Brewery: Caldera Brewing
Style: Imperial Porter
ABV: 8.5%
Cost: $18.99 (bomber)
Glassware: Pint, Teku
Temp: 50-55°F
Availability: Varies
Purchased@: Craft Shack
Quick Take: Mogli is a beer for people that love to huff chocolate, but like their beer flavors mellow and drinkable. While I like my chocolate beers rich and full of velvet Elvis, plenty will appreciate the porter first mentality that keeps the traditional elements from being crushed under a choco-lanche. For me, the spectacular nose didn’t quite follow through to the taste, but this is a beer that does its namesake proud.
Brew Facts: This was brewed in honor of Mogli, brewer Jim Mill’s chocolate lab that past away. To give the beer its chocolatey quality, Caldera uses pale chocolate malt, chocolate malt, and natural chocolate. Sounds like a good valentine’s gift for that beer loving significant or insignificant other.
Appearance: As goes the looks of Mogli’s porter brethern, so goes Mogli. A deep mahogany with hints of ruby red if it catches the light just right. It pours a fluffy head, a finger at best, that thins to a film edged by a large-bubbled hoop. If you’ve seen one porter, imperial or otherwise, you’ve basically seen them all. Nothing remarkable, but no one is buying this just to look at it.
Aroma: A sniff and I’m immediately struck by something. That something is probably one of the best chocolate beer aromas has ever seeped into my pores. A fudgy, tootsie roll dipped in chocolate milk sweeps out of the glass in thick waves. Some malt and vanilla blends in with a fist-shaped chocolate bar that pummels the nose. The mantra “no balance, no escape” seems apt here as there is no hope for any other subtleties to come through. The closest to this is probably Southern Tier’s liberally-spelled Choklat, but even that falls under the might of Mogli. That must have been one delicious smelling dog. Freaking phenomenal!
Taste/Mouth Feel: With expectations hovering somewhere above the curvature of the earth, I take a sip.
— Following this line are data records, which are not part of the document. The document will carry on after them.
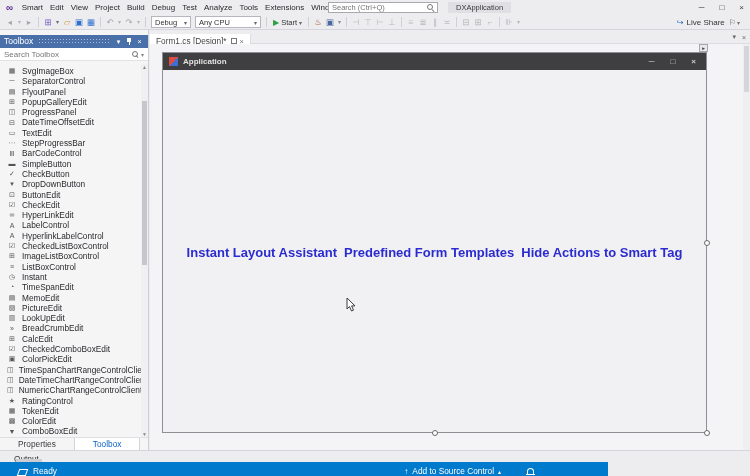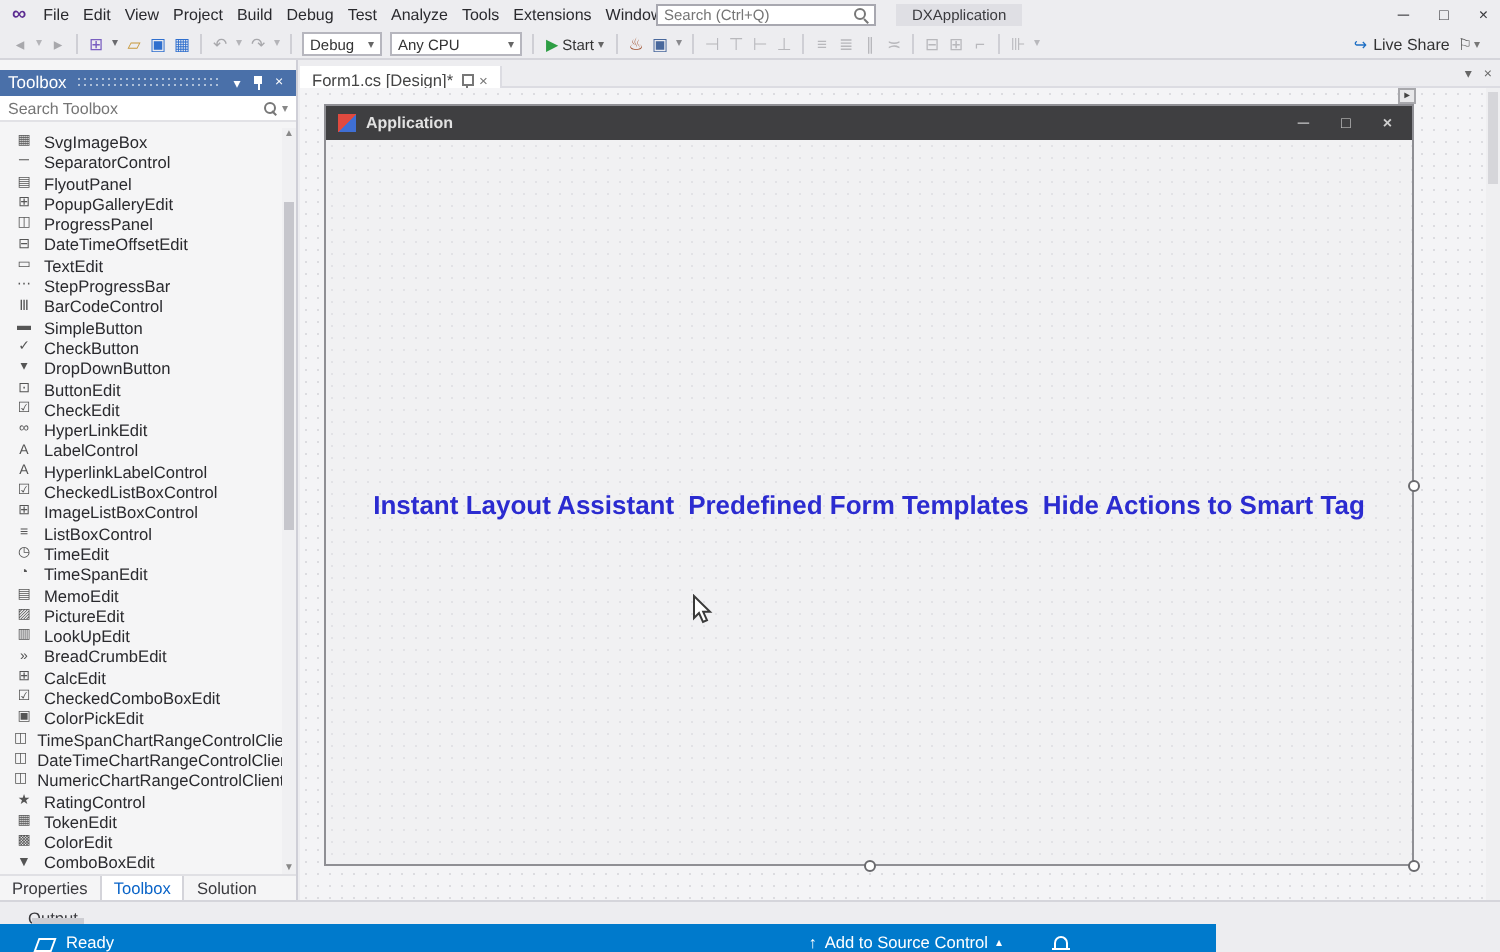--- a/index.html
+++ b/index.html
@@ -120,7 +120,7 @@
   <div class="titlebar">
     <span class="vs-logo">∞</span>
     <div class="menu-items">
-        <span class="menu-item">File</span>
+        <span class="menu-item">Smart</span>
         <span class="menu-item">Edit</span>
         <span class="menu-item">View</span>
         <span class="menu-item">Project</span>

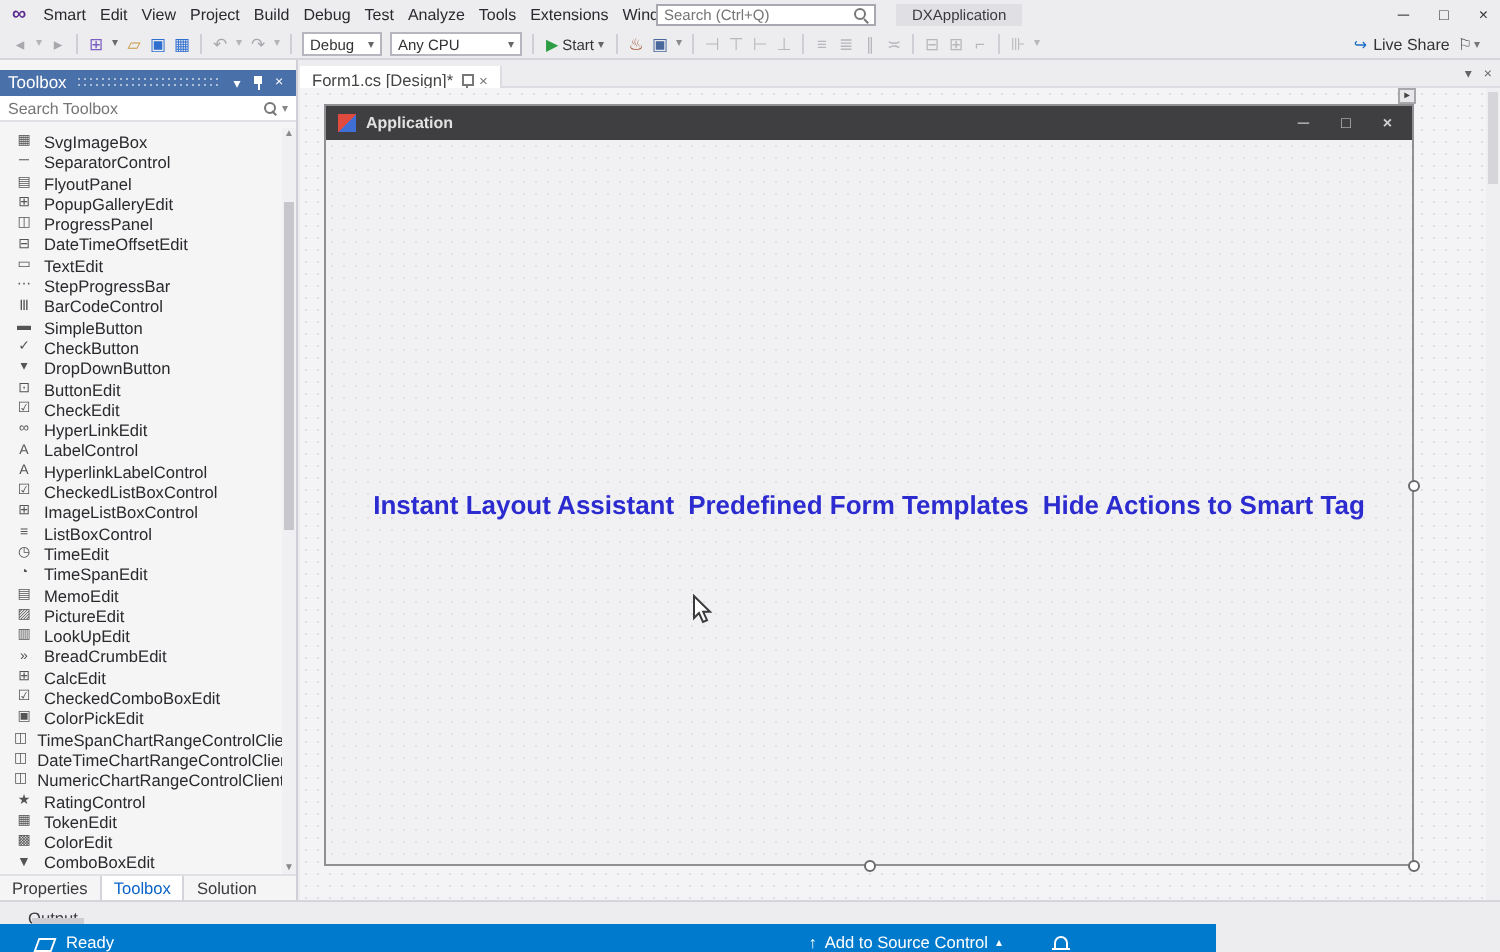--- a/index.html
+++ b/index.html
@@ -310,7 +310,7 @@
         </div>
         <div class="tbx-row">
           <span class="ico">◷</span>
-          <span class="lab">TimeEdit</span>
+          <span class="lab">Instant</span>
         </div>
         <div class="tbx-row">
           <span class="ico">◔</span>

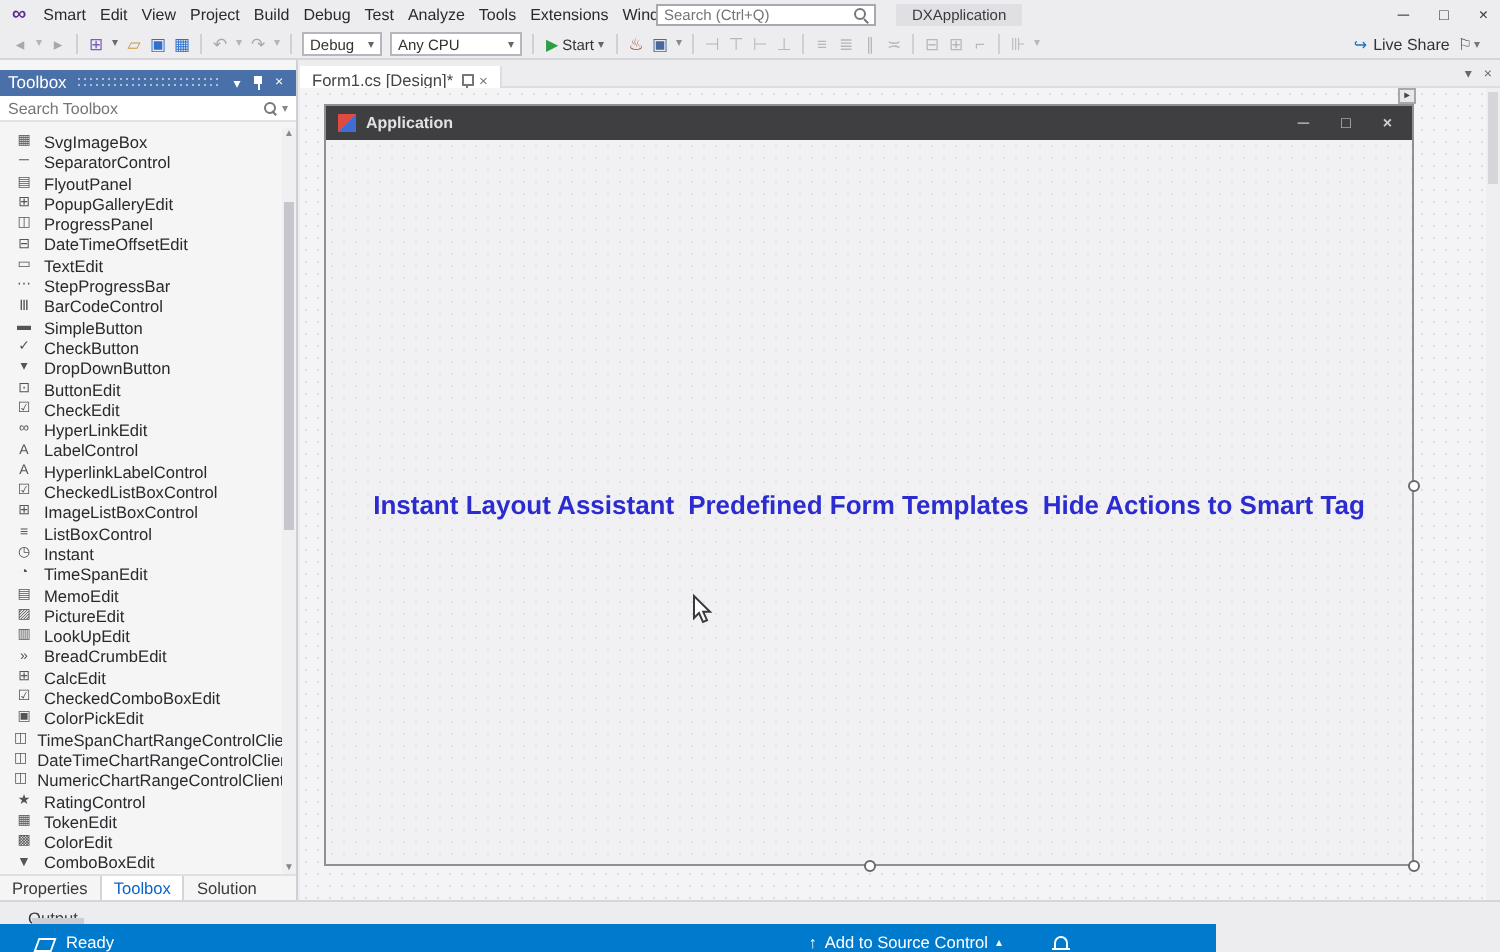--- a/index.html
+++ b/index.html
@@ -61,7 +61,7 @@
   .tbx-scroll .arr.dn { bottom:0; }
   .tbx-thumb { position:absolute; left:1px; width:5px; top:10%; height:44%; background:#c6c6cc; }
   .tbx-tabs { position:absolute; left:0; bottom:0; right:0; height:13px; display:flex; background:#f5f5f6; border-top:1px solid #e0e0e4; }
-  .tbx-tab { font-size:8.3px; line-height:12px; padding:0 6px; color:#3a3a3e; cursor:default; }
+  .tbx-tab { font-size:8.3px; line-height:12px; padding:0 18px; color:#3a3a3e; cursor:default; }
   .tbx-tab.active { background:#ffffff; color:#0a64c8; border-left:1px solid #d4d4da; border-right:1px solid #d4d4da; }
The initial mouth feel is thin but malt surges in the middle to add some gravity. This translates to a drinkability that you wouldn’t get if this were a stout. The flavor mixes classic roast and peaty porter qualities with a slab of chocolate in the form of baker’s cocoa rather than rich milk chocolate. At colder temperatures, the chocolate is slightly chalky, but isn’t a turn off. I’d recommend drinking this on the warmer side for a porter to loosen it up and blend it better. A candied sugar sweetness complements the malt to prevent the cocoa from being too bitter. The finish is dark fruits and plum, a mild spicy note, possibly from a touch of alcohol that manages to leak through, and a dry, tongue-lingering burnt/bitter cocoa. In simpler terms, a fruity tang that turns to char. Not much in the form of wood or oak, maybe a hint of vanilla, but the “barrel” here is bourbon-soaked oak spirals.
Final Thoughts: Mogli is a beer for people that huff chocolate, but like their beer flavors mellow and drinkable. As it is, without the chocolate, this would be a solid porter with an adequate mouth feel and standout char and dry roast characteristics. With the chocolate sneaking in as almost a background element, Mogli pushes above most other porters and many other chocolate beers. I’ll stick with Southern Tier for my current ultra-chocolate beer needs, especially considering the high cost of Mogli, but I can easily see this on par with Rouge’s Double Chocolate and a cut above Young’s Double Chocolate and Brooklyn’s Black Chocolate Stout. While I like my chocolate beers rich and full of velvet Elvis, plenty will appreciate the porter first mentality that keeps the traditional elements from being crushed under a choco-lanche. For me, the spectacular nose didn’t quite follow through to the taste, but this is a beer that does its namesake proud.
Recommendation: Must buy for cocoa and roasty porter lovers.